Он поселился здесь в небольшом пансионе вместе с другими русскими, оказавшимися в Париже по разным надобностям: четой журналистов Монтеверде, ученицами Парижской консерватории сестрами Левиными, но главное, с давним знакомцем Федором Буслаевым. Они все вместе обедали, вечерами слушали пение сестер, беседовали.
Паломничество так и не состоялось. Лето выдалось дождливым, Лурд залила река Гаронна, а Николая Семеновича – «многоводная тоска»720. Он скучал, писал сумрачные письма взрослым корреспондентам – Милюкову, Щебальскому, Аксакову, доброму приятелю и соседу Михаилу Александровичу Матавкину, сыну владельца дома на Фурштатской; чуть повеселее – детям: одиннадцатилетнему Дронушке, Вере, Борису. Описывал мундиры и лошадей «чужих солдатиков», заседание депутатов в Национальном собрании в Версале, где обнаружил, что данное ему в дружеском кругу прозвище Гамбетта небезосновательно: внешне он действительно был похож на знаменитого республиканца, выступление которого слушал в Национальном собрании.

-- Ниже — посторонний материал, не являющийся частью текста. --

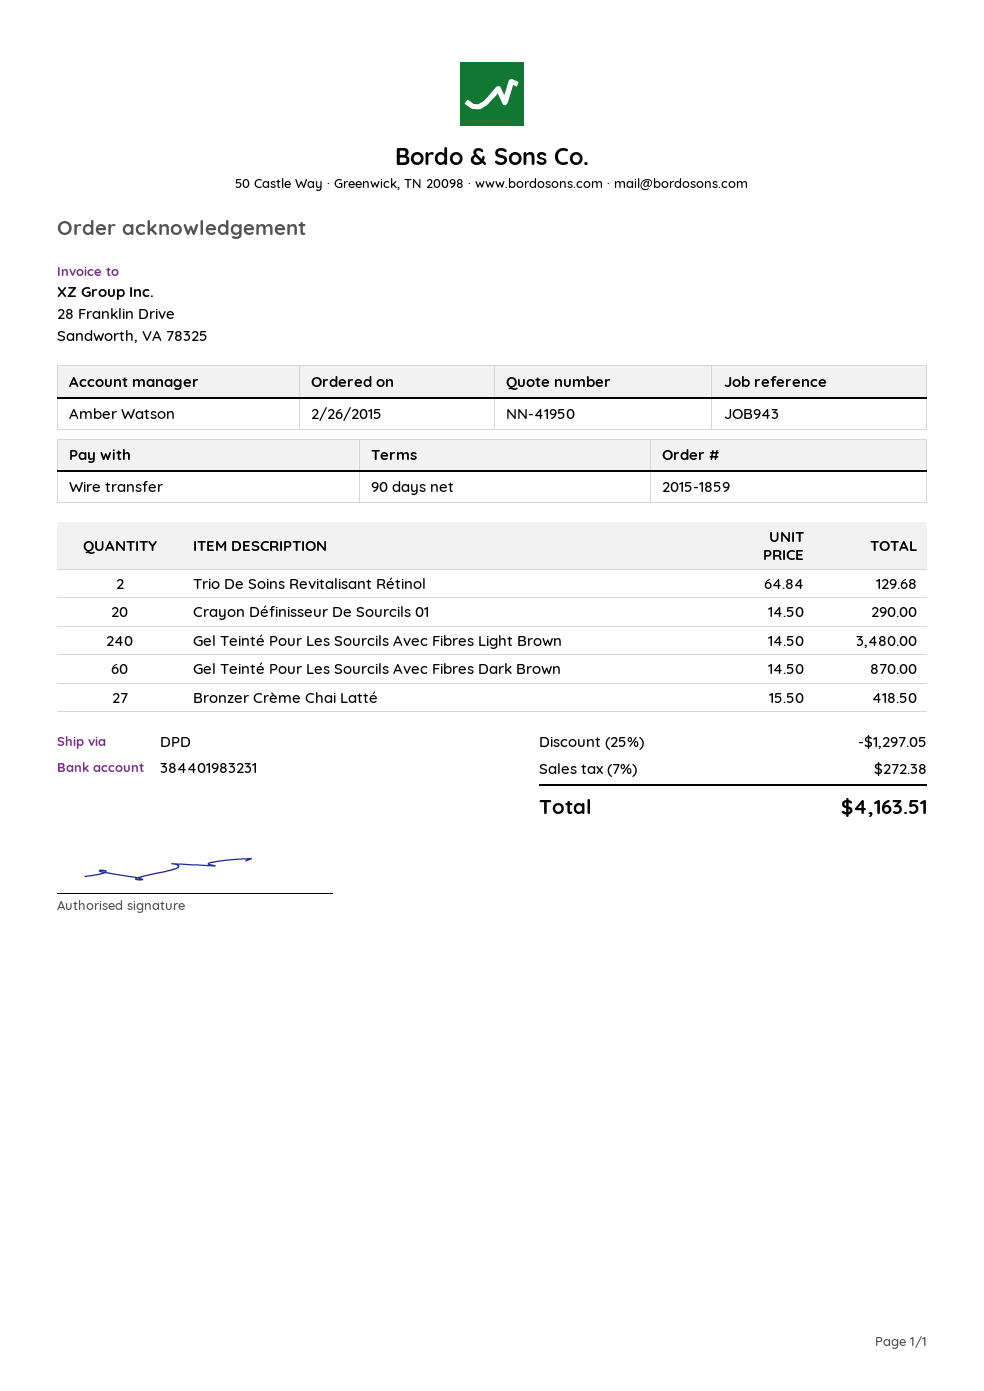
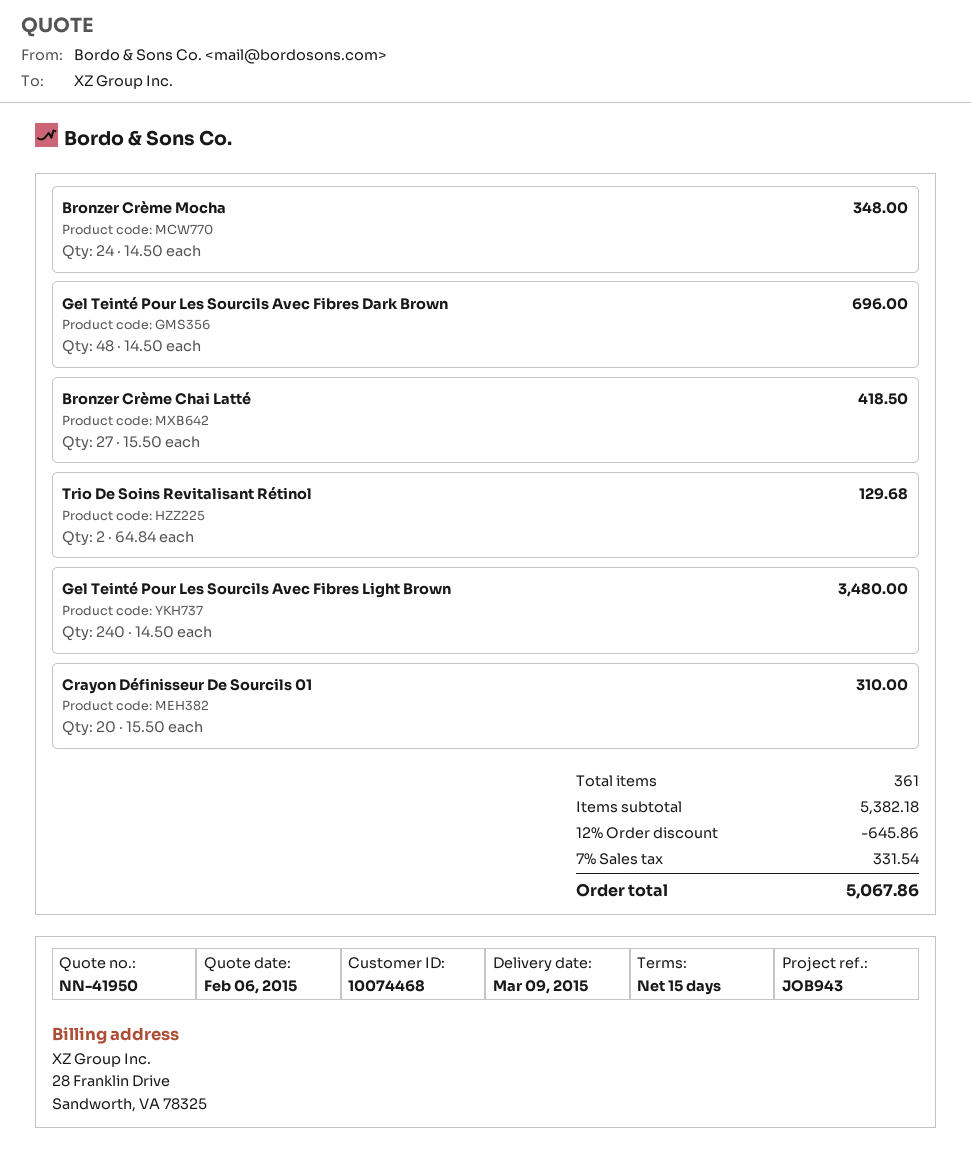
payment terms: 90 days -> 15 days
Crayon Définisseur De Sourcils 01: 20 x 14.50 = 290.00 -> 20 x 15.50 = 310.00
Gel Teinté Pour Les Sourcils Avec Fibres Dark Brown: 60 x 14.50 = 870.00 -> 48 x 14.50 = 696.00
Bronzer Crème Mocha: none -> 24 x 14.50 = 348.00
discount: 25% = 1297.05 -> 12% = 645.86
tax: 7% = 272.38 -> 7% = 331.54
total: 4163.51 -> 5067.86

Хотя в целом всё было не так ярко, как в первый раз, поездка одарила его по меньшей мере одним интересным отчасти литературным, отчасти религиозным знакомством – с князем Иваном Сергеевичем Гагариным. Тот знал весь литературный свет конца 1830-х годов, от Пушкина и Лермонтова до Чаадаева и Тютчева. Его долгое время безосновательно подозревали в причастности к анонимному пасквилю 1836 года, ставшему причиной дуэли Пушкина, якобы написанному в его доме, на его бумаге. Аксаков уверил Лескова, что это неправда (последние обвинения были сняты с князя только во второй половине XX века721), и убедил зайти к Гагарину в Париже. Иван Сергеевич, поначалу живший здесь как сотрудник российского посольства, постепенно перешел на положение эмигранта, принял католичество и вступил в орден иезуитов – «чтобы не задохнуться», комментировал этот шаг Герцен. В 1853 году в России Гагарин был предан суду за самовольное пребывание за границей и смену веры722. Его нашумевшая работа «Будет ли Россия католической» (1856), написанная по-французски и вскоре переведенная на русский, посвящалась перспективам слияния восточной и западной ветвей христианства на основе католицизма, которое, по мнению автора, помогло бы обеспечить Церкви в России независимость от государства, а стране – избежать революции.
С Лесковым Гагарин был любезен, показал ему парижские иезуитские школы, но в нем самом гость ничего иезуитского не нашел:
«Гагарин же едва ли не более пришелся бы к месту настоятеля Сергиевской пустыни, что за Петербургом? Что он за иезуит и почему он иезуит, – он, я думаю, и сам не знает»723.